According to the paper's author, P Spare, of Nuclear Technologies Ltd., the problem is that "adults find the concepts of risk and probability extremely difficult", which leads to the public and specialists "talking different languages and adopting polarised points of view", particularly when debating new technologies and putting the hazards they present into the context of everyday activities.

Spare proposes that "a scale of seven or eight colours based on the rainbow would be comprehensible to even the very young." Calculating the annual risks of death from a range of activities, he uses the traffic light system -- red for danger (e.g. mountaineering, heavy smoking), ranging through orange (breast cancer, work in mining and farming, Natural Background Radiation), and yellow (accidents on the railways and at work, skin cancer) to green for "acceptable" risks, (fatalities from using domestic gas supplies).

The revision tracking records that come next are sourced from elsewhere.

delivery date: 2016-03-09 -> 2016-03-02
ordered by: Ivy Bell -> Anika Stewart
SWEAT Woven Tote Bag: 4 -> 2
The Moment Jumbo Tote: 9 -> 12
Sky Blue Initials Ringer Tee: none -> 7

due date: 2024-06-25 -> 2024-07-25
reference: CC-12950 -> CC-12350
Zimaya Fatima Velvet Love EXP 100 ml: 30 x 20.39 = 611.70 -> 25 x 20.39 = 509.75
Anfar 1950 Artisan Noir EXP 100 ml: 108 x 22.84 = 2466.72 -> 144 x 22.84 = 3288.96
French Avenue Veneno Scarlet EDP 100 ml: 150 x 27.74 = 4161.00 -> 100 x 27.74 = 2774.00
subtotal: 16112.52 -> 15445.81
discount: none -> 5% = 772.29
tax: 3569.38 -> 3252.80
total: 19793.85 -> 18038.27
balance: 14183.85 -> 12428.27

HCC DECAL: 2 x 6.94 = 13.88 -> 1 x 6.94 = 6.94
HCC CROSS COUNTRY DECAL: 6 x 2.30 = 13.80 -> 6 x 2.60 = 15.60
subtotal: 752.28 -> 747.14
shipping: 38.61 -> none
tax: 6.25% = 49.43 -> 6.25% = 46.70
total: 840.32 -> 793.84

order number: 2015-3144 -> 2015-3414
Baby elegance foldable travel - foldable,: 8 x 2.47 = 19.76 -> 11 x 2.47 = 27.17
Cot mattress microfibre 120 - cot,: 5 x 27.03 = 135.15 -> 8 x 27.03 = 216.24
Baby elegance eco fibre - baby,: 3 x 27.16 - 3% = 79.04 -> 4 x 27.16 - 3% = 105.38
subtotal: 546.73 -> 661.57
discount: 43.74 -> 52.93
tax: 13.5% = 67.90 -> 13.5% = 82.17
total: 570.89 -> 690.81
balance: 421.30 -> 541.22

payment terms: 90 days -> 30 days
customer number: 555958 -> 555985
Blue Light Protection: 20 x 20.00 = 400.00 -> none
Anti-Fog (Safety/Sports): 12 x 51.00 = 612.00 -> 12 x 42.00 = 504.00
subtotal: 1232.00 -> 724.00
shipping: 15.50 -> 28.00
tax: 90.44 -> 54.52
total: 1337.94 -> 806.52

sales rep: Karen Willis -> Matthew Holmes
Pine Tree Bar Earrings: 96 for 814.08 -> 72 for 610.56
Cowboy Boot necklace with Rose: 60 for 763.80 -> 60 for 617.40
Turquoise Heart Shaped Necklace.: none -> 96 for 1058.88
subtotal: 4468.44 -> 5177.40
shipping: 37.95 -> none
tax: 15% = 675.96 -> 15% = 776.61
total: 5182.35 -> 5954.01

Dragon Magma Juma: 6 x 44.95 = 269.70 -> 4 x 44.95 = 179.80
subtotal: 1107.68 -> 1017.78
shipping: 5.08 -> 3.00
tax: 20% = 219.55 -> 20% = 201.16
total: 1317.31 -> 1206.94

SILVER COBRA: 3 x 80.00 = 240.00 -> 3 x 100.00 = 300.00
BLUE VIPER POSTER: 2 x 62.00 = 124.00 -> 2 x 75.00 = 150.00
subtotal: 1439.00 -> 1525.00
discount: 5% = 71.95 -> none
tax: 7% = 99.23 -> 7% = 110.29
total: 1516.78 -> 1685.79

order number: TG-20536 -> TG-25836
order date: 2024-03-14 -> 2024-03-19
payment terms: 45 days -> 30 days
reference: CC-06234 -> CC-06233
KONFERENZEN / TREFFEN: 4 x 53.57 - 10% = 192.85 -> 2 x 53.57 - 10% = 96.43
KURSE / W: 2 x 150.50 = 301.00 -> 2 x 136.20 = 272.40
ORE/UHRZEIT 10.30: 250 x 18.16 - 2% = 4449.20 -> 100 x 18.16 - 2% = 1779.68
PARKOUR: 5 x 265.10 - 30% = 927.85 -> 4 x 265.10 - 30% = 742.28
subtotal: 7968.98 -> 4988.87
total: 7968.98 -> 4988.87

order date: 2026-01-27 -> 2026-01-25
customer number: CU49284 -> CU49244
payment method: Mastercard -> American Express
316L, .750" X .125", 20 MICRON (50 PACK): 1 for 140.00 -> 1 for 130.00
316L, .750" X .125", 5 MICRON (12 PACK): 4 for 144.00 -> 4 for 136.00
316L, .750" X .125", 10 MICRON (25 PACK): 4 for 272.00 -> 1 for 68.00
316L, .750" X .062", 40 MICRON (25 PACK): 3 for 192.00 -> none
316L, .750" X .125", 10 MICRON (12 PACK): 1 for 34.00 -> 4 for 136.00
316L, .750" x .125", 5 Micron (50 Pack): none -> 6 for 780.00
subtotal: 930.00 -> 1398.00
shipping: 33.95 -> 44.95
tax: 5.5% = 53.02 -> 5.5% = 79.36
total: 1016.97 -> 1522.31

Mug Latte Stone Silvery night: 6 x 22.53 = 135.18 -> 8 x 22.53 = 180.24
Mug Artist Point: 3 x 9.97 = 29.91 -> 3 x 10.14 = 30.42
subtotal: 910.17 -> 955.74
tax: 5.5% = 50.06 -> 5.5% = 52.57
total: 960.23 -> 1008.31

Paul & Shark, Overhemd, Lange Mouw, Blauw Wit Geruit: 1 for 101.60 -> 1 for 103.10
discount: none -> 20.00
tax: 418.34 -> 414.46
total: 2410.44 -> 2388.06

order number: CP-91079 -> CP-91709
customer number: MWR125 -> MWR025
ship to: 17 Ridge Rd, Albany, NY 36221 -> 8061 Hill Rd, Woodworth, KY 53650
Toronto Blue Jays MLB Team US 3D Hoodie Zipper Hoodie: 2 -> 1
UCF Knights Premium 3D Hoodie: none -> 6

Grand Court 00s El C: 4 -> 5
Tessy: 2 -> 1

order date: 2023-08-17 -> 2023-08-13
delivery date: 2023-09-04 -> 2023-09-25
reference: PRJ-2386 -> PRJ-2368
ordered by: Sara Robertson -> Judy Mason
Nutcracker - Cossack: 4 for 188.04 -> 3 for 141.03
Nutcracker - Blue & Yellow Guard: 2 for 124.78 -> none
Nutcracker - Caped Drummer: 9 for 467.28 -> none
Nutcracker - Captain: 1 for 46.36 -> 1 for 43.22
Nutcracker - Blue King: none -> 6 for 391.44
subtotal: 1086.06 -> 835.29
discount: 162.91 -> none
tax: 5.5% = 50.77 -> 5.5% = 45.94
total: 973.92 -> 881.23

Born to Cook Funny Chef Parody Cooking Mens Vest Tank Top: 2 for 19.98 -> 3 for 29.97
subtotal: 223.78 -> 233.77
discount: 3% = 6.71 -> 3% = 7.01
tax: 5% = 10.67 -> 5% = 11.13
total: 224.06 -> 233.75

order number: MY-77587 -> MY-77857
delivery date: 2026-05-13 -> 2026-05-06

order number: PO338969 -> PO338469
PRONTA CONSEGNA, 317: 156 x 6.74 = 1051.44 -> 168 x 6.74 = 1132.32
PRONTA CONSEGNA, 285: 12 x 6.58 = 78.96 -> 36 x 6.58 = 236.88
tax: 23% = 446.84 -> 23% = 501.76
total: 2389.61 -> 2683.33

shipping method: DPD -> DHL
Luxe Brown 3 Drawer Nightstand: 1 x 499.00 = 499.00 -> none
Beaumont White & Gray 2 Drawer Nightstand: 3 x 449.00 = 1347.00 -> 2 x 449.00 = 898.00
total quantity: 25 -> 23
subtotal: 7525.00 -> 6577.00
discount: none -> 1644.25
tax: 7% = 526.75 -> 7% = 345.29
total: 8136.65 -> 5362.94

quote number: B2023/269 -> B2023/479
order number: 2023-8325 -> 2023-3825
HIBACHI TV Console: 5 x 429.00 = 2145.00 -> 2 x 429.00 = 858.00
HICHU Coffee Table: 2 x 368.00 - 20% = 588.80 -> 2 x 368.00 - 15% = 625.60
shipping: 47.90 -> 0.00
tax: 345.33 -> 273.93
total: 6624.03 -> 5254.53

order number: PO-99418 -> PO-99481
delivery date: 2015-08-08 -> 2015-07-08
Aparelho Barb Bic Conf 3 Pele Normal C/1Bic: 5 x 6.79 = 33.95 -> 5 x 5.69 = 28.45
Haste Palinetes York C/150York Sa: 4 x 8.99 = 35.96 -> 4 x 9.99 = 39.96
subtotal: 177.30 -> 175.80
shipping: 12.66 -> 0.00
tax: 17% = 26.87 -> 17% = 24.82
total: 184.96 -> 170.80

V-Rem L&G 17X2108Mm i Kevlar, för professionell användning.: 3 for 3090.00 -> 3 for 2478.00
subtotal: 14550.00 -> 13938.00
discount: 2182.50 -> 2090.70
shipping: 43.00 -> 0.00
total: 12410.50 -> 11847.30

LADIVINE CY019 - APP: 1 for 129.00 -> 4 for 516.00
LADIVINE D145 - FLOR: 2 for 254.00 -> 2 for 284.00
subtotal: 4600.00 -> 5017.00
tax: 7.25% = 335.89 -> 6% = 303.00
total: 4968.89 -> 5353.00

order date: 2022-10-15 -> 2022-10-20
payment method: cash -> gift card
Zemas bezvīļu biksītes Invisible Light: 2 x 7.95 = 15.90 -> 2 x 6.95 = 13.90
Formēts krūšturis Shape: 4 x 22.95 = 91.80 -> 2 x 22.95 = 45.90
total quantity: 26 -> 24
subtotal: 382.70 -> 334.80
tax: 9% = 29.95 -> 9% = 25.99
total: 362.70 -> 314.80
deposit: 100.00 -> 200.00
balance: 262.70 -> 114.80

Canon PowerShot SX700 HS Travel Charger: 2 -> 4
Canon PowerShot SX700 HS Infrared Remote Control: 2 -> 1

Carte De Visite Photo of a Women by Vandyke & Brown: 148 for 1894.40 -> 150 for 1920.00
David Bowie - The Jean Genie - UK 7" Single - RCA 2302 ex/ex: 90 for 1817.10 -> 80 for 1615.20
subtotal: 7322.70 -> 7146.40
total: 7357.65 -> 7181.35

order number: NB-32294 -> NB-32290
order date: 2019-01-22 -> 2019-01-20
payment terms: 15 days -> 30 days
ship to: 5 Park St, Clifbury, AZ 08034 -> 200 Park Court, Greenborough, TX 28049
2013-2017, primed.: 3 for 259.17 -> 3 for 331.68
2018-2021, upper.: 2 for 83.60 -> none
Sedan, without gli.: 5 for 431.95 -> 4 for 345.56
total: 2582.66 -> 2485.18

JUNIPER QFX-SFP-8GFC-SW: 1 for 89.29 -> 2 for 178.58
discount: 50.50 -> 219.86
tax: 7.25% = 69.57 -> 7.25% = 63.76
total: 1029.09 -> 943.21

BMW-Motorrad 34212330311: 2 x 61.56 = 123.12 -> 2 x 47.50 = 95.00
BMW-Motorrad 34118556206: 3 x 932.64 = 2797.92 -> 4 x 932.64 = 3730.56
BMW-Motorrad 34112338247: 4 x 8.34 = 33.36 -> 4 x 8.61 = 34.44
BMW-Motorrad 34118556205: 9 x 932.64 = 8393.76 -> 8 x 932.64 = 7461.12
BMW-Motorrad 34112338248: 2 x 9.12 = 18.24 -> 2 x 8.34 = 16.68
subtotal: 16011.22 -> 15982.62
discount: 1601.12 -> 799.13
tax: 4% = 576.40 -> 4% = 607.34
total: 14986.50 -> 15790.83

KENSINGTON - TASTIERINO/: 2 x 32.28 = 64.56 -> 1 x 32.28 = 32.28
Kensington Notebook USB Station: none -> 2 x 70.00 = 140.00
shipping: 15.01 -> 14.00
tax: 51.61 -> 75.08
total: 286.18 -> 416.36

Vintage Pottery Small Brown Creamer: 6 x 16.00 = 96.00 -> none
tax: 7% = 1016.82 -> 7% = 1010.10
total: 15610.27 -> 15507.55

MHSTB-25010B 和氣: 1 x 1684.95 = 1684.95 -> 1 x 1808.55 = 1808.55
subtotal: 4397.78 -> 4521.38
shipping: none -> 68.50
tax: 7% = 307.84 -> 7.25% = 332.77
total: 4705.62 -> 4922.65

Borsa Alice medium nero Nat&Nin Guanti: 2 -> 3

Even safer than "acceptable", the risks of being killed by lightning and dangerous dogs are coded blue, a category which is subject to "very occasional public interest" and "rare Government intervention". Less probable still, the risks of dying from being hit by a meteorite or from radiation from nuclear power plants -- risks said to be between 1 in 30 million and 1 in 300 million annually -- are coded white. But here, Spare says, "disproportionate safeguards" result from "exaggerated concerns encouraged by pressure groups". This identifies him as part of the lunatic fringe which would like to spare the industry a lot of regulation.

The "white" status he accords to nuclear power, and the assumed relationship between nuclear pollution and Natural - "orange" - Background Radiation depend, of course, on the false science of average absorbed dose embodied in ICRP's external irradiation paradigm.
The Laboratory RaT asks if this is why the coloured images of the earth provided by satellites show nuclear power stations as white.